_ACTIVITY_
Look below for the line that has "[213,448,263,462] books ->". Set down the lines from there through the line that has "[439,458,672,478] book_recommender_system. ->", exactly as written.

_Change detection data_
--------------------------------------------------

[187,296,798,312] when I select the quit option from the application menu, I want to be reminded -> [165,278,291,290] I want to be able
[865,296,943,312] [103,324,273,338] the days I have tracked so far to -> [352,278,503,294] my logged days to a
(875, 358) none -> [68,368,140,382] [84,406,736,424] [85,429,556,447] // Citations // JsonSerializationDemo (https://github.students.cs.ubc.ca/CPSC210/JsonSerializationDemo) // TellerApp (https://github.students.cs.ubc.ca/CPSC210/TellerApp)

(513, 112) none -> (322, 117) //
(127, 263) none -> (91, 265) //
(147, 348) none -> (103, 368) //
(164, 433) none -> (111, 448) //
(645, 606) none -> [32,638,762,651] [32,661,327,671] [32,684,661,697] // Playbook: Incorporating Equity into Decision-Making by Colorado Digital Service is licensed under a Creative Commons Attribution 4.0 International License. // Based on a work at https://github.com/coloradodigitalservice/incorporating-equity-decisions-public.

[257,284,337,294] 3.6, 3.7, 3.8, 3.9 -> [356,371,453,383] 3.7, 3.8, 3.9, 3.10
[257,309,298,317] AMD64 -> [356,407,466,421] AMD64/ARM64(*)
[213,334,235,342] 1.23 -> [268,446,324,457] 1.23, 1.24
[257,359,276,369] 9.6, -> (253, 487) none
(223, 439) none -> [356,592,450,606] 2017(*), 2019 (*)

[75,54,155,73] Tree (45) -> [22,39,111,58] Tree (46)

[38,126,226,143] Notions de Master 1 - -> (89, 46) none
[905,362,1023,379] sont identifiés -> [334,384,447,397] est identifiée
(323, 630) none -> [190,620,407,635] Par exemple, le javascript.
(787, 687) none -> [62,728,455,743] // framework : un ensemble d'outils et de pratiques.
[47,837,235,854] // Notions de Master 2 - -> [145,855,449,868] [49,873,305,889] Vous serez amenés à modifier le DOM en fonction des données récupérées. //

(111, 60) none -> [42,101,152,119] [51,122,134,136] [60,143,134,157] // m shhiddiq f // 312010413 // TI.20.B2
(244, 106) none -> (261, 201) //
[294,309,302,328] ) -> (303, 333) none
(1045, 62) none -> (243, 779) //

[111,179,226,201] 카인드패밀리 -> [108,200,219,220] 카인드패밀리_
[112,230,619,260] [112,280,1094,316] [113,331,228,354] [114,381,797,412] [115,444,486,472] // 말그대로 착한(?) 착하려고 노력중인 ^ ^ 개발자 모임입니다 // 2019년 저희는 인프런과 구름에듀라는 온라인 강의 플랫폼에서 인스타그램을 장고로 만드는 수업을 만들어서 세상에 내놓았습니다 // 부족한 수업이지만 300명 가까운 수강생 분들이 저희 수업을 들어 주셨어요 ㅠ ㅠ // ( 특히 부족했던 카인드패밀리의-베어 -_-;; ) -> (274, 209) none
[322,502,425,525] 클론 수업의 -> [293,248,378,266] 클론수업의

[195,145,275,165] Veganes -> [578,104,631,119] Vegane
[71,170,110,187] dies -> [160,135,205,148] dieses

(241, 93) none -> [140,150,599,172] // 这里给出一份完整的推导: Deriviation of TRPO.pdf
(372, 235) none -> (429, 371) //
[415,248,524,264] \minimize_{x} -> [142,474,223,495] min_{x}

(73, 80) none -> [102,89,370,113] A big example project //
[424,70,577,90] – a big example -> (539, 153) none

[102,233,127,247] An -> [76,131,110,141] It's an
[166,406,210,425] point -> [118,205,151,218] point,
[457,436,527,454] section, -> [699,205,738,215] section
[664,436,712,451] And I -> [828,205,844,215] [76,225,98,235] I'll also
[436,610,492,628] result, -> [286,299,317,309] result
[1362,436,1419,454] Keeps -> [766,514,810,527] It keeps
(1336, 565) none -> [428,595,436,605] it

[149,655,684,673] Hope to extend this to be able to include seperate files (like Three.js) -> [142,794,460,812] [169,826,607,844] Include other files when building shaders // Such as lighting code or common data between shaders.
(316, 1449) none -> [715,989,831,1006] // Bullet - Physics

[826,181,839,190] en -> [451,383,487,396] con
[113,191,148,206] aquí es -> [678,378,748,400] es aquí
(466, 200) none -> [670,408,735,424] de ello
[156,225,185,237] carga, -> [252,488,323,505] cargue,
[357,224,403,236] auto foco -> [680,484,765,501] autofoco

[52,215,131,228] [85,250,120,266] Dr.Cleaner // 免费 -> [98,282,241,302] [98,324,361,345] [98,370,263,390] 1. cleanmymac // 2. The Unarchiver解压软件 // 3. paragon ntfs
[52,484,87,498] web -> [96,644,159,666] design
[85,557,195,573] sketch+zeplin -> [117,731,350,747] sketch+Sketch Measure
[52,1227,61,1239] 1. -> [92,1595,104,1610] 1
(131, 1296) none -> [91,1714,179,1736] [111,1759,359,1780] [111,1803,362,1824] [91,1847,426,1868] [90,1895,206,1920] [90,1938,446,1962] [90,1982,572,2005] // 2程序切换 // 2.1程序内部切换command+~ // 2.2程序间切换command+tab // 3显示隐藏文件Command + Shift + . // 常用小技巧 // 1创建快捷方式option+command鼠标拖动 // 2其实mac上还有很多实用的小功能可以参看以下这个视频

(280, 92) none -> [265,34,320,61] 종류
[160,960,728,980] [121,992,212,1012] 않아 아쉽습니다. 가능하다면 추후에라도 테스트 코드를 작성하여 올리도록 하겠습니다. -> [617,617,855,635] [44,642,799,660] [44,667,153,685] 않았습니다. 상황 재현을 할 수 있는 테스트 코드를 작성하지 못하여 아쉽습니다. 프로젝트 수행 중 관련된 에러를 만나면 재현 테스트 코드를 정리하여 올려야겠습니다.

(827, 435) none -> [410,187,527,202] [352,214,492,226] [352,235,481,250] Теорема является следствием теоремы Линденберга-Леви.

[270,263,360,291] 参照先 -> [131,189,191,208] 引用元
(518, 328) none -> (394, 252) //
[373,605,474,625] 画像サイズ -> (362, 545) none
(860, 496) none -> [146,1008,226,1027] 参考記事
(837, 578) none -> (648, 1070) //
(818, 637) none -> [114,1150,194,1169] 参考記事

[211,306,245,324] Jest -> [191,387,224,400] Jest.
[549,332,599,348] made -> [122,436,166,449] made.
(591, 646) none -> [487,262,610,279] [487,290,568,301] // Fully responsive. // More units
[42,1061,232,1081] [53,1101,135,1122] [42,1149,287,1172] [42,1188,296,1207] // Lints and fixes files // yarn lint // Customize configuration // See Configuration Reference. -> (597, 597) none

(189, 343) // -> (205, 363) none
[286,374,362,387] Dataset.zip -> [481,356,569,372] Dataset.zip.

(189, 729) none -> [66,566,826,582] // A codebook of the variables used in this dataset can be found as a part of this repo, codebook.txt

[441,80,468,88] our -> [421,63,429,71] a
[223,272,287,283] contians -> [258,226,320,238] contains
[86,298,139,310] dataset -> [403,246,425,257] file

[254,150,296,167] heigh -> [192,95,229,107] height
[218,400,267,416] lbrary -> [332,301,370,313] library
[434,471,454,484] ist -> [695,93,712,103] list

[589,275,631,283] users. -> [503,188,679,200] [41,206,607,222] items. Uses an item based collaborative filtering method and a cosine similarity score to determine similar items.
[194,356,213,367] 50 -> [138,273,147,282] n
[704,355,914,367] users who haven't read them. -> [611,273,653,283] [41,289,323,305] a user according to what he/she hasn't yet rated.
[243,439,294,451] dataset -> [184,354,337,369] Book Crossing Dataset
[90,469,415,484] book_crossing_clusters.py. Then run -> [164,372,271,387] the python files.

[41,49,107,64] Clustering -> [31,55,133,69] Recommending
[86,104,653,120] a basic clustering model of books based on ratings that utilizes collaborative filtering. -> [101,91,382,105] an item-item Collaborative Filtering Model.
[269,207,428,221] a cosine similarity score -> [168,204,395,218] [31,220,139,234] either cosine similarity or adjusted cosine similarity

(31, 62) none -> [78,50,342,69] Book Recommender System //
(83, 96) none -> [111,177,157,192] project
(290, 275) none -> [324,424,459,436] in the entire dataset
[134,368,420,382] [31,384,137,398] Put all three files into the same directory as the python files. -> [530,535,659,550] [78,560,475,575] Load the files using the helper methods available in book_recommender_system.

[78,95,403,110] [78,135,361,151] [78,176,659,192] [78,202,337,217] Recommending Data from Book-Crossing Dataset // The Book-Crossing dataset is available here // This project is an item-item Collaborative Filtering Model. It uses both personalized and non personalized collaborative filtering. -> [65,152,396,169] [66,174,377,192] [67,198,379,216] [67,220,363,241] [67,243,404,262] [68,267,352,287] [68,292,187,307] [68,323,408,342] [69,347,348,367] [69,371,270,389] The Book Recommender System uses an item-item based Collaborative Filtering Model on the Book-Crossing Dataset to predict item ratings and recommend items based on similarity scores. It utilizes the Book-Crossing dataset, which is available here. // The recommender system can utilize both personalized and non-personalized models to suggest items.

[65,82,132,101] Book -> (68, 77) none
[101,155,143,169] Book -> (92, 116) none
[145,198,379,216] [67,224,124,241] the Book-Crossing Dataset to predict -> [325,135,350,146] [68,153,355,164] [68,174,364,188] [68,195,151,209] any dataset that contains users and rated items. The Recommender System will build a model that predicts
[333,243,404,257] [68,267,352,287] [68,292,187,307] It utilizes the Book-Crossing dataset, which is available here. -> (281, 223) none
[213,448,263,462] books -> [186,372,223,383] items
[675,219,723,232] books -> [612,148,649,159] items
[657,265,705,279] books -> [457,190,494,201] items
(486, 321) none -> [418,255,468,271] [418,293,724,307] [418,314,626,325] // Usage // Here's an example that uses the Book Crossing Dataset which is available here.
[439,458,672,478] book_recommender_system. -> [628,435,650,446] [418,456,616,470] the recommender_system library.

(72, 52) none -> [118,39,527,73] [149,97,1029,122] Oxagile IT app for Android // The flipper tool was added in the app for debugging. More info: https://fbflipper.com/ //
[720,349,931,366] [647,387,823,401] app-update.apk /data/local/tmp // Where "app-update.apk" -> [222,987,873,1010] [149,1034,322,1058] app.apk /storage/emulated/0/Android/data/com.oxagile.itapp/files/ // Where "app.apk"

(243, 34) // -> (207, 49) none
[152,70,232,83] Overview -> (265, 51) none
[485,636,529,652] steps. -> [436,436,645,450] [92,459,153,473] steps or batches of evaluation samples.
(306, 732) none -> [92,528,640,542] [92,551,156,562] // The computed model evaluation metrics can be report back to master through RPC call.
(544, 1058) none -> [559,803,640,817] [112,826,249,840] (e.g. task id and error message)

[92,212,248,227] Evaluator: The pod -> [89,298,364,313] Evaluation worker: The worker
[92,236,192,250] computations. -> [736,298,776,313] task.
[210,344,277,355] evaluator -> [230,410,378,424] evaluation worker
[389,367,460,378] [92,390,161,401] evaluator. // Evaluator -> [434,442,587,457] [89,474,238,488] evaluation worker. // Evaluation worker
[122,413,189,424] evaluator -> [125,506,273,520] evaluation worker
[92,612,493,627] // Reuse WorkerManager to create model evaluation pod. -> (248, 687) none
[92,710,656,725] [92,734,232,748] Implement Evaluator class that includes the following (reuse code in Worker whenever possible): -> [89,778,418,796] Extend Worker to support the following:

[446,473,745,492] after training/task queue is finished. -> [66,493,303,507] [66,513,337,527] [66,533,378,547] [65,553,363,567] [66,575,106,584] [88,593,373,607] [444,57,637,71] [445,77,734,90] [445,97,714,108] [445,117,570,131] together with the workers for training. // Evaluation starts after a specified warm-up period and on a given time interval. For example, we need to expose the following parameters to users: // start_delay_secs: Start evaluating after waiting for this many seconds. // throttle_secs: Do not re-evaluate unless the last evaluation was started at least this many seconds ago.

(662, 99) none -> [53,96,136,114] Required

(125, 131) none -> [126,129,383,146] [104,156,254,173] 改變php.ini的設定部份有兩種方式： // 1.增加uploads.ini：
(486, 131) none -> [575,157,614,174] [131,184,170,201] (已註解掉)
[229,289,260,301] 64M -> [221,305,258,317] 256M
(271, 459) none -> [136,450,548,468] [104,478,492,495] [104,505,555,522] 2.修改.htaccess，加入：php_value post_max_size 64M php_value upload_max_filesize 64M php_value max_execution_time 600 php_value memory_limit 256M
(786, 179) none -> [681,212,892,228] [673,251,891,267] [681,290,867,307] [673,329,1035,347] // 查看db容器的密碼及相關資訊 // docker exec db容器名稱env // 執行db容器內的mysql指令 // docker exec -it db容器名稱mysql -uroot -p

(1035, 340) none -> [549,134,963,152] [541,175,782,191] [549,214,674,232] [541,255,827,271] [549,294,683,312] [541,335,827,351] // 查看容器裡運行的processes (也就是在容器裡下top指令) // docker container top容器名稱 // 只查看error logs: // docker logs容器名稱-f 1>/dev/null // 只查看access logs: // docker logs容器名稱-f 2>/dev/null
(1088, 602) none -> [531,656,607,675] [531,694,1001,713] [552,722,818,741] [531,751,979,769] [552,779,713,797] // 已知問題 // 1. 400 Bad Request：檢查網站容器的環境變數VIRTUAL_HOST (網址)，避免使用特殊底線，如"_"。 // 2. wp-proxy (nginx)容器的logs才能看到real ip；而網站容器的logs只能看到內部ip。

--------------------------------------------------

_EXERCISE RESULT_
[213,448,263,462] books -> [186,372,223,383] items
[675,219,723,232] books -> [612,148,649,159] items
[657,265,705,279] books -> [457,190,494,201] items
(486, 321) none -> [418,255,468,271] [418,293,724,307] [418,314,626,325] // Usage // Here's an example that uses the Book Crossing Dataset which is available here.
[439,458,672,478] book_recommender_system. -> [628,435,650,446] [418,456,616,470] the recommender_system library.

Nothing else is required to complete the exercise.